# Interactive Dashboard for Lung Cancer Survival Analysis
### DSA 2040A Group Project - Data Mining and Visualization
### Team Members: Calvin, Tanveer, Samantha, Patricia, Susan and Arlen

## Import Required Libraries

In [22]:
import pandas as pd
import numpy as np
import plotly.express as px
import plotly.graph_objects as go
from plotly.subplots import make_subplots
import joblib

## Load Data and Model

In [23]:
# Load the cleaned data
df = pd.read_csv('../data/transformed_data.csv')

# Load the trained model
model = joblib.load('../models/survival_predictor.pkl')

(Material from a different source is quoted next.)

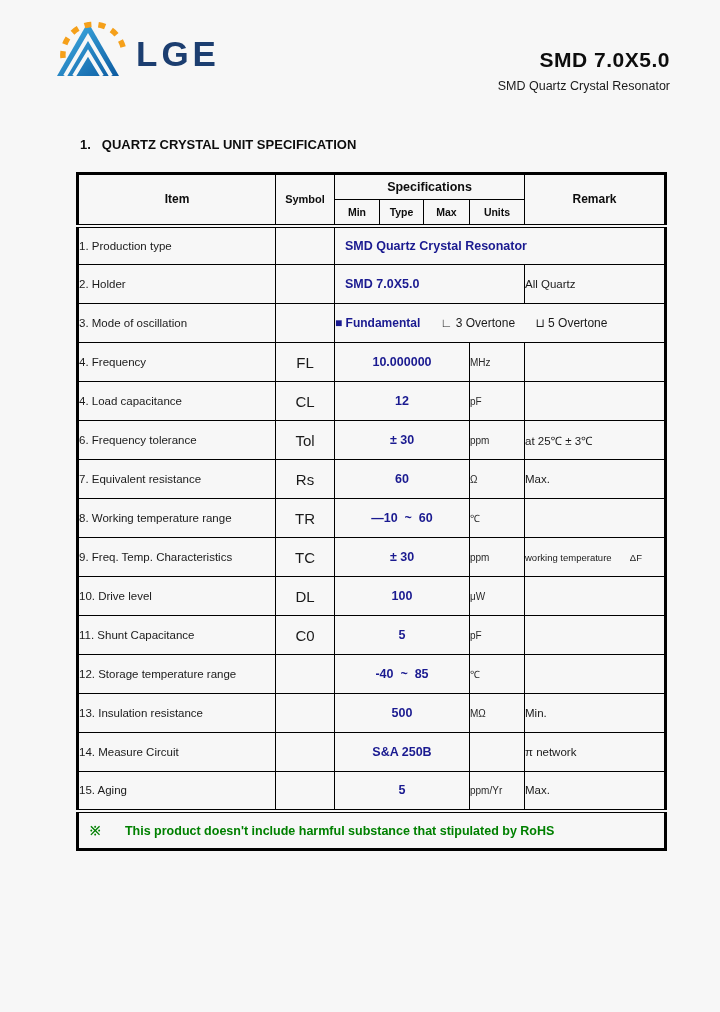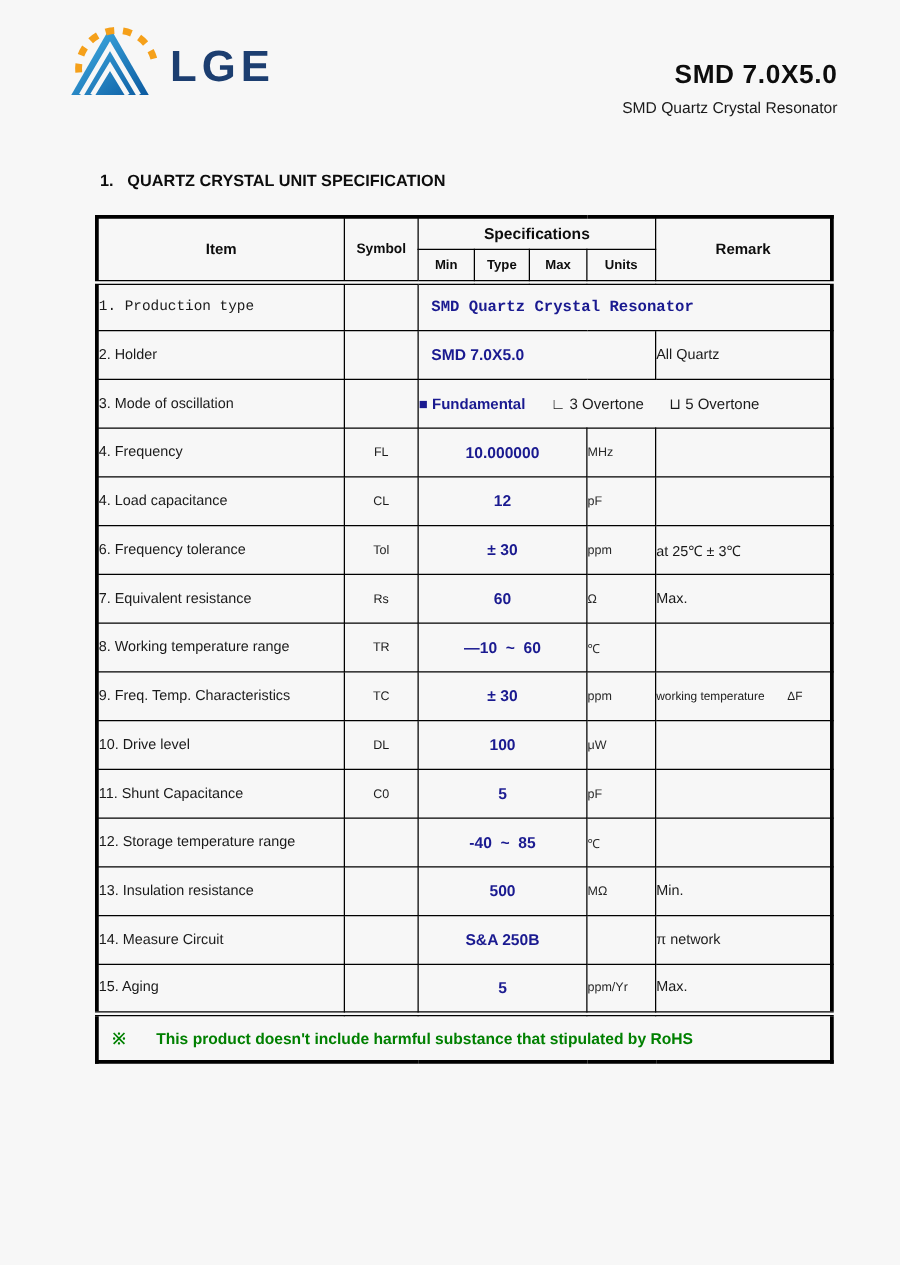"1. Production type" .spec tbody tr.first-body-row td { font-family: Liberation Mono, monospace -> none }
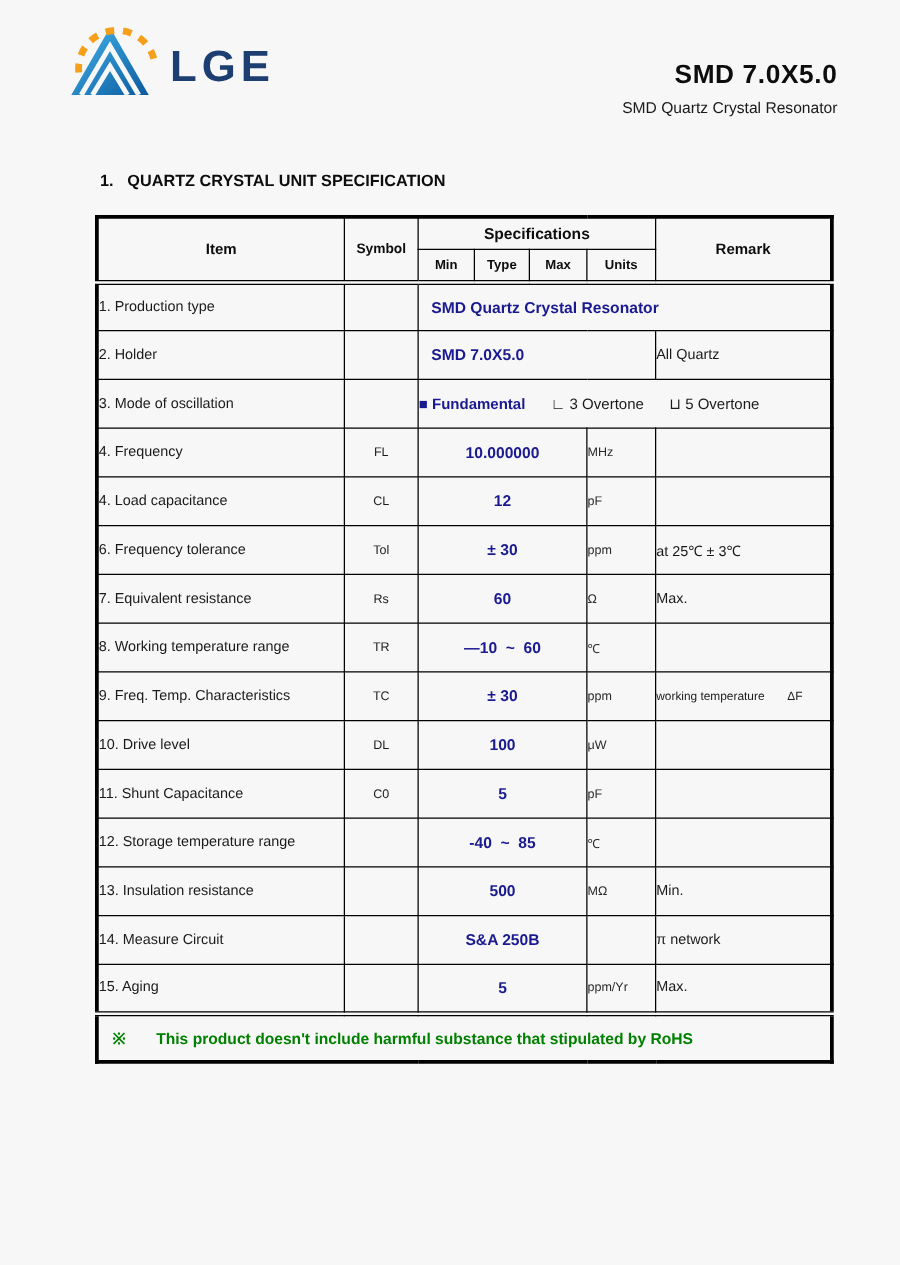"FL" .c-symbol { font-size: 10px -> 15px }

print("Data and model loaded successfully!")
print(f"Dataset shape: {df.shape}")

Data and model loaded successfully!
Dataset shape: (8814, 27)


## 1. Survival Rate Analysis by Demographics

In [24]:
# Create survival rate by age group and gender
survival_by_age_gender = df.groupby(['age_group', 'gender'])['survived'].mean().reset_index()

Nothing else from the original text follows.